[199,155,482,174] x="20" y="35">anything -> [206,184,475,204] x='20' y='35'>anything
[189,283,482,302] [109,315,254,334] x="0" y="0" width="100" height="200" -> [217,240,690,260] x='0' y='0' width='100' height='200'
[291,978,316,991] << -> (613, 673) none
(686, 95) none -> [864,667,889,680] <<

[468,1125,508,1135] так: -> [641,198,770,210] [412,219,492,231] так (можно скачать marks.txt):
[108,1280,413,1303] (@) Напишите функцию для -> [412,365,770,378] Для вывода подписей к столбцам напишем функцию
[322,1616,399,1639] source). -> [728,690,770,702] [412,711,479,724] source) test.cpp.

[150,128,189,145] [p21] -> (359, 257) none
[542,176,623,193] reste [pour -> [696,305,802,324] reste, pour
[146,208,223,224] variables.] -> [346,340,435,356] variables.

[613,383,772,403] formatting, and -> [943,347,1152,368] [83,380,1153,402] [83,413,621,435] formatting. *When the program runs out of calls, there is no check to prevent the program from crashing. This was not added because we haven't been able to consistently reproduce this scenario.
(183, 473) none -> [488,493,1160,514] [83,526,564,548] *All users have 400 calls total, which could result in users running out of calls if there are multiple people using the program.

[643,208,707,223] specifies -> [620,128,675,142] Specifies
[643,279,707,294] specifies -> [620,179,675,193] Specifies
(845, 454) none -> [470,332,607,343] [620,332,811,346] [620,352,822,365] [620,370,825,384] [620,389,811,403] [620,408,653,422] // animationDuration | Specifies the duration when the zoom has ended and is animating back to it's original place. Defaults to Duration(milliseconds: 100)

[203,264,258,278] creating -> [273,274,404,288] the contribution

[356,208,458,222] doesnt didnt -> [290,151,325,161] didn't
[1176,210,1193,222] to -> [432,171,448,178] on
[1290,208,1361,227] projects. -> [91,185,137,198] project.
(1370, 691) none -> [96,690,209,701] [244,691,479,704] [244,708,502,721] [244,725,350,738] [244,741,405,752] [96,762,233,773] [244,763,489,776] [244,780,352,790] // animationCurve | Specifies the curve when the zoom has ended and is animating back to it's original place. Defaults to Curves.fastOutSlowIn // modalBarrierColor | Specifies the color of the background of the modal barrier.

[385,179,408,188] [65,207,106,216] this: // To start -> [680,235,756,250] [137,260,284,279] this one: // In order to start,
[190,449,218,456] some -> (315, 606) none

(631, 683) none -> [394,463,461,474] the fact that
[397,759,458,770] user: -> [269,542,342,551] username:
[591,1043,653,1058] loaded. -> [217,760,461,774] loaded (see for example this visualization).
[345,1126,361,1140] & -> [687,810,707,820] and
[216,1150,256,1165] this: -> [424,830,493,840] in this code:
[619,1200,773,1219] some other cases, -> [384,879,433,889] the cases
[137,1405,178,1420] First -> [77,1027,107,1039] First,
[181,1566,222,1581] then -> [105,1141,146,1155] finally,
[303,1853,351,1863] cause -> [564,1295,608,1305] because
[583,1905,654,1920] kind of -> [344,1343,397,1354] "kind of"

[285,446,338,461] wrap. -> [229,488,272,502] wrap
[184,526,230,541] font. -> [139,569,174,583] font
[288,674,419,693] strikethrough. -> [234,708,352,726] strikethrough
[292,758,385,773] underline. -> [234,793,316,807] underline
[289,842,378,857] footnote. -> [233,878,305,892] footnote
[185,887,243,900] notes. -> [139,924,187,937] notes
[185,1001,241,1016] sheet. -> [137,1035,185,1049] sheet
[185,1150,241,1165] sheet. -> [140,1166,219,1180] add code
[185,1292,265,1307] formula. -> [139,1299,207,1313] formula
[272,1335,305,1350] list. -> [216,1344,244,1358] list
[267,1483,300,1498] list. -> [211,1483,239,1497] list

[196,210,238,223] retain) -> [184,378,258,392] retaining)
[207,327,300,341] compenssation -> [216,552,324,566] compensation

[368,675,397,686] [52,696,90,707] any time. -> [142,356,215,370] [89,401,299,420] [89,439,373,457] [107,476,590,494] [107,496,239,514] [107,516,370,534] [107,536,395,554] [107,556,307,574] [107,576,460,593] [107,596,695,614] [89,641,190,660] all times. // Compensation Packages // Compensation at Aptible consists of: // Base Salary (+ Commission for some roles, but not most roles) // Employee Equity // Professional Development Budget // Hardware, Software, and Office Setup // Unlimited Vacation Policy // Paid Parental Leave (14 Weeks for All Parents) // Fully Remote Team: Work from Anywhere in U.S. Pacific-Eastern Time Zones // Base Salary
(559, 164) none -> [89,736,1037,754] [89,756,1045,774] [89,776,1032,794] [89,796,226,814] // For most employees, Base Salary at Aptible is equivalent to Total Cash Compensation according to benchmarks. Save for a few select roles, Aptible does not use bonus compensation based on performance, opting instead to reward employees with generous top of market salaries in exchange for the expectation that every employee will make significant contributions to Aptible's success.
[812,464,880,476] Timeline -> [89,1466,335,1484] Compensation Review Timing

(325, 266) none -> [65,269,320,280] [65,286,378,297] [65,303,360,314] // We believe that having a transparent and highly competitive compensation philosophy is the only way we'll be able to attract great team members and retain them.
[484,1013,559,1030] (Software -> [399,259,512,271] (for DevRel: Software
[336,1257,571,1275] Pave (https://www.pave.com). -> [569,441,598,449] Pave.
• • • •
_WORK INSTRUCTION:_ Transcribe each line of the data above, unaltered, from the one where "[203,264,258,278] creating ->" appears to the one where "[1290,208,1361,227] projects. ->" appears, inclusive of both.

_REPLY TO THE EXERCISE:_
[203,264,258,278] creating -> [273,274,404,288] the contribution

[356,208,458,222] doesnt didnt -> [290,151,325,161] didn't
[1176,210,1193,222] to -> [432,171,448,178] on
[1290,208,1361,227] projects. -> [91,185,137,198] project.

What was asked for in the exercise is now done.